All lines from the one containing "java;azure;dns;msal; | question_answer_count: 2" to the end of the entries below must be output exactly, and no other lines.

Saved entries:
⁂

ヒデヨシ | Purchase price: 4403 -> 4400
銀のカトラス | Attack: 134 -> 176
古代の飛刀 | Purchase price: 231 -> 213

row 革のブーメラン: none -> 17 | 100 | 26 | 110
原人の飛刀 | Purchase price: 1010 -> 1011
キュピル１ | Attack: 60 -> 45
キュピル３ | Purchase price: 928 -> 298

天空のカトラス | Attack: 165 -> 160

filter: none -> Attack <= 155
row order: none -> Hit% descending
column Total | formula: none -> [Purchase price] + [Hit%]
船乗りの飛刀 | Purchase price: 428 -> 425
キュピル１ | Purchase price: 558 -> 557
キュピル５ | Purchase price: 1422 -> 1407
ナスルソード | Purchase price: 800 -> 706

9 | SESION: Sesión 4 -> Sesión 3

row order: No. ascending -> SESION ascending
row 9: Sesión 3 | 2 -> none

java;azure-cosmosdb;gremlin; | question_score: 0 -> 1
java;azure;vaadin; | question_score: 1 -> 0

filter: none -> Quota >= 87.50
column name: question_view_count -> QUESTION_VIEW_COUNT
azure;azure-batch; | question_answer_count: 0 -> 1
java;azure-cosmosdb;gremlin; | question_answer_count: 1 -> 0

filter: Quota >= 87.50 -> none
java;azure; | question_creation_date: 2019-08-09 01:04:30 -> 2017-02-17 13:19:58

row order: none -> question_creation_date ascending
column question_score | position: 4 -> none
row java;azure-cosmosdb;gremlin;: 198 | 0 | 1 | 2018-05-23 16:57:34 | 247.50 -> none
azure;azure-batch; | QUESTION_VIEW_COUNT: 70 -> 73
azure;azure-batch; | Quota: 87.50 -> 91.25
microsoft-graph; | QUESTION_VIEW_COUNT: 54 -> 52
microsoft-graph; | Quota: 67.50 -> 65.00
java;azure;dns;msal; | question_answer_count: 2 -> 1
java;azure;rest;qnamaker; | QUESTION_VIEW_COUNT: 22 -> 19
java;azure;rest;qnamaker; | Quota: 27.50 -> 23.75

⁂

RESPONSE AREA:
java;azure;dns;msal; | question_answer_count: 2 -> 1
java;azure;rest;qnamaker; | QUESTION_VIEW_COUNT: 22 -> 19
java;azure;rest;qnamaker; | Quota: 27.50 -> 23.75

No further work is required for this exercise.